Verwendung eines gestutzten TIG2-Polypeptids, dargestellt durch SEQ ID NO:48, oder eines TIG2-Polypeptids, das Additionen, Insertionen, Deletionen oder Substitutionen relativ zu dem gestutzten TIG2-Polypeptid aufweist aber mindestens 50% der Bindungsaktivität und der Signal-Aktivierung des gestutzten TIG2-Polypeptids aufweist, für die Herstellung eines Kits zum Durchmustern von Agentien auf ihre Fähigkeit, die Signalgabe von ChemR23 zu modulieren, oder für die Herstellung eines Kits für die Diagnose von Krebs, Tumormetastasen, Entzündungserkrankungen, geerbten oder erworbenen Immunschwächen, Osteoporose, Knochenheilung, Knochengewebstransplantaten, Transplantatabstoßung, Ekzemen, entzündlichen Infektionen und trophischen Erkrankungen der Haut, viralen, bakteriellen und parasitären Infektionen, weiblicher Unfruchtbarkeit und Tumoren von Eierstock und Uterus.

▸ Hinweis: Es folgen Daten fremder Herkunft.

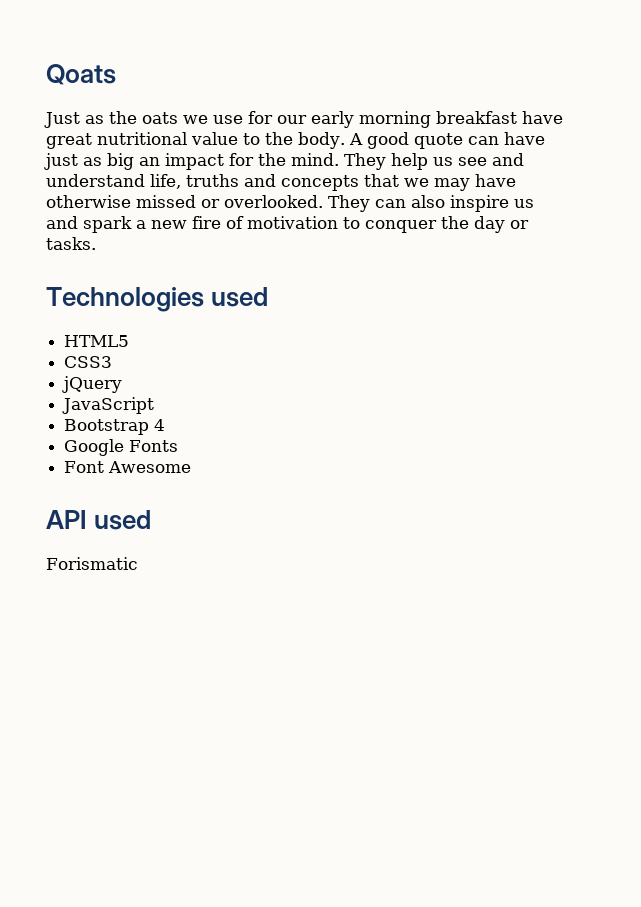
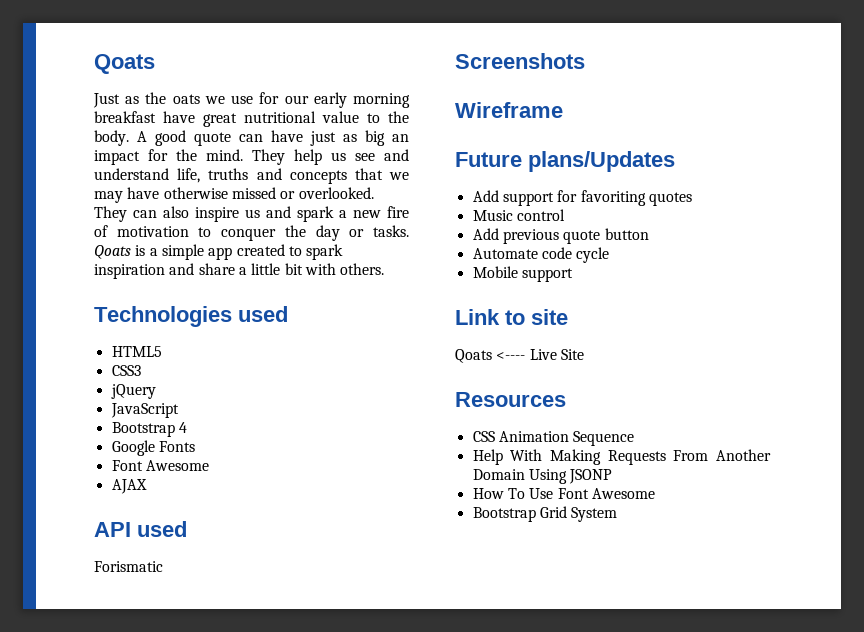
(96, 243) none -> [94,244,344,260] [94,263,385,279] Qoats is a simple app created to spark inspiration and share a little bit with others.
(192, 467) none -> [111,479,147,494] // AJAX
(138, 563) none -> [455,53,585,69] [455,102,563,118] [455,151,675,172] [472,190,692,206] [472,209,565,221] [472,228,649,244] [472,247,610,263] [472,266,573,282] [455,309,568,325] [455,349,584,363] [455,392,566,407] [472,431,635,446] [472,449,771,465] [472,469,613,484] [472,488,655,499] [472,506,618,522] // Screenshots // Wireframe // Future plans/Updates // Add support for favoriting quotes // Music control // Add previous quote button // Automate code cycle // Mobile support // Link to site // Qoats <---- Live Site // Resources // CSS Animation Sequence // Help With Making Requests From Another Domain Using JSONP // How To Use Font Awesome // Bootstrap Grid System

Verwendung eines gestutzten TIG2-Polypeptids dargestellt durch SEQ ID NO:48, oder eines TIG2-Polypeptids, das Additionen, Insertionen, Deletionen oder Substitutionen relativ zu dem gestutzten TIG2-Polypeptid aufweist aber mindestens 50% der Bindungsaktivität und der Signal-Aktivierung des gestutzten TIG2-Polypeptids aufweist, als Ligand für ChemR23.
Zusammensetzung umfassend ein isoliertes ChemR23 Polypeptid und ein isoliertes gestutztes TIG2-Polypeptid dargestellt durch SEQ ID NO:48, oder ein TIG2-Polypeptids, das Additionen, Insertionen, Deletionen oder Substitutionen relativ zu dem gestutzten TIG2-Polypeptid aufweist aber mindestens 50% der Bindungsaktivität und der Signal-Aktivierung des gestutzten TIG2-Polypeptids aufweist.

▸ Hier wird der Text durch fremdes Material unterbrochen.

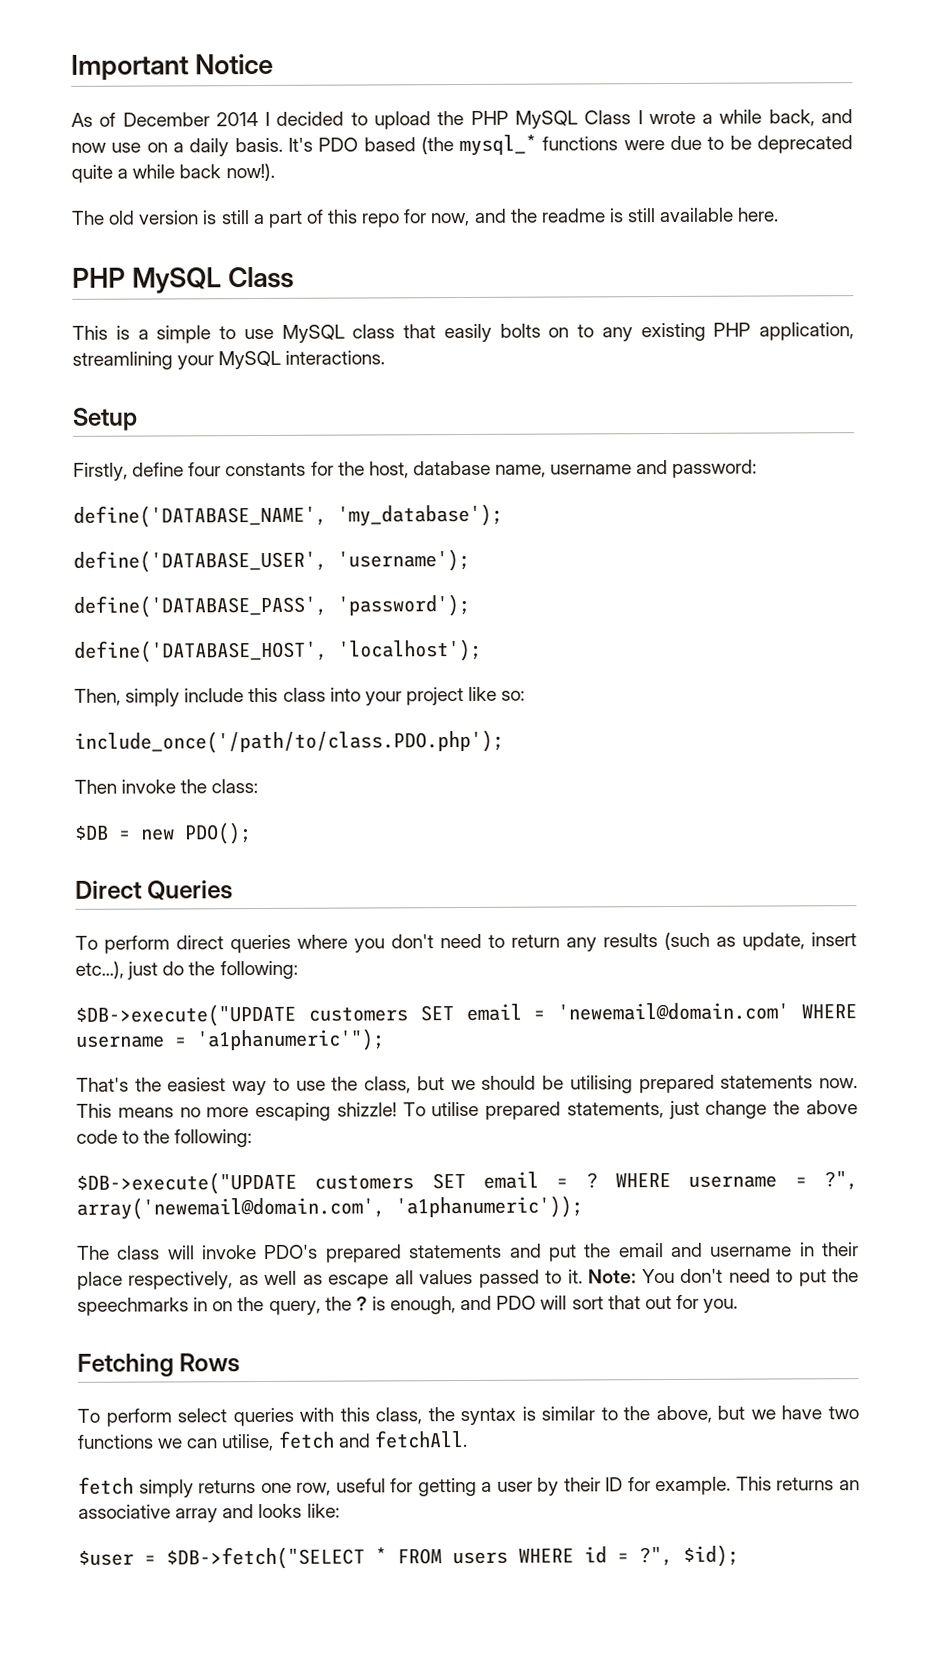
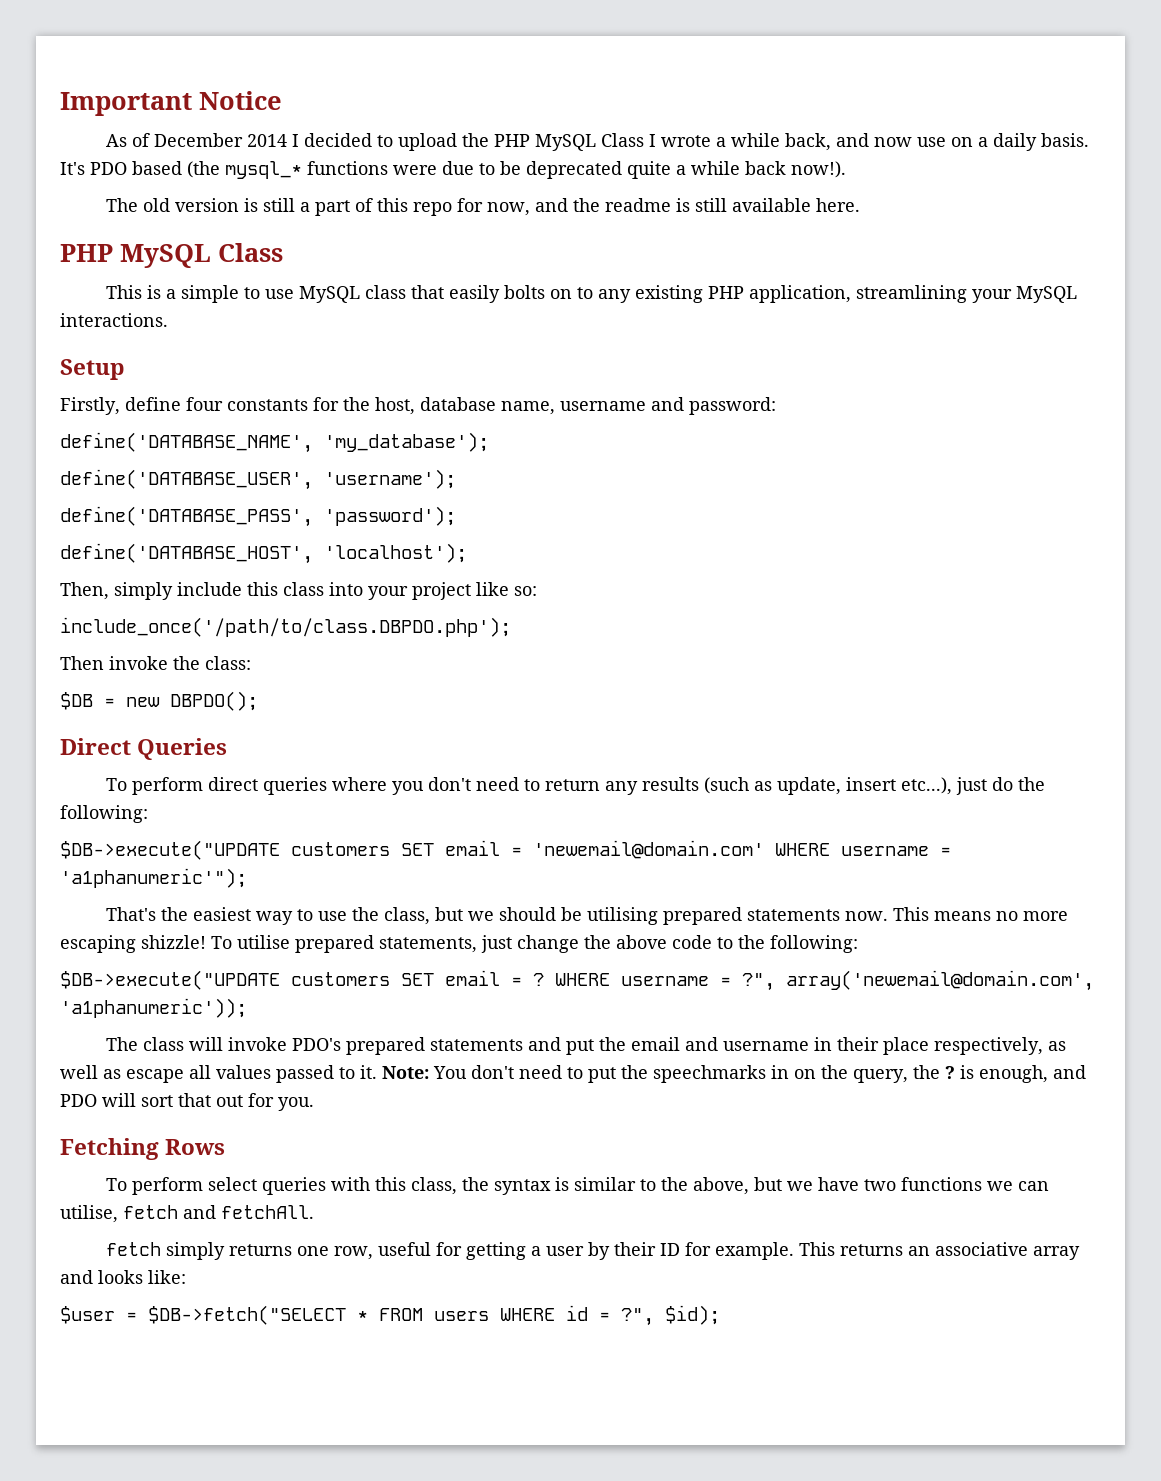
[74,729,504,754] include_once('/path/to/class.PDO.php'); -> [60,617,511,637] include_once('/path/to/class.DBPDO.php');
[184,822,252,845] PDO(); -> [170,691,258,711] DBPDO();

Das Verfahren, die Verwendung, die Zusammensetzung oder das Kit nach einem der Ansprüche 1 bis 24, wobei das gestutzte TIG2-Polypeptid zusätzliche Sequenzen umfasst, die ein gestutztes TIG2-Fusionsprotein bilden.
Das Verfahren, die Verwendung, die Zusammensetzung oder das Kit nach einem der Ansprüche 1 bis 25, wobei die zusätzlichen Sequenzen ausgewählt sind aus Glutathion-S-Transferase (GST), Maltose-bindendem Protein, alkalischer Phosphatase, Thioredoxin, dem Grün fluoreszierenden Protein (GFP), Histidin-Kennzeichen (Tags) (z.B. 6 oder mehr His) oder Epitop-Kennzeichen- (Tag-) (zum Beispiel Myc-Tag-, FLAG-Tag-) Sequenzen.
Gestutztes TIG2-Polypeptid, dargestellt durch SEQ ID NO:48, oder ein TIG2-Polypeptid, das Additionen, Insertionen, Deletionen oder Substitutionen relativ zu dem gestutzten TIG2-Polypeptid aufweist aber mindestens 50% der Bindungsaktivität und der Signal-Aktivierung des gestutzten TIG2-Polypeptids aufweist, oder ein Fusionsprotein, das diese Polypeptide umfasst.
Nukleotidsequenz, die für ein Polypeptid nach Anspruch 27 kodiert.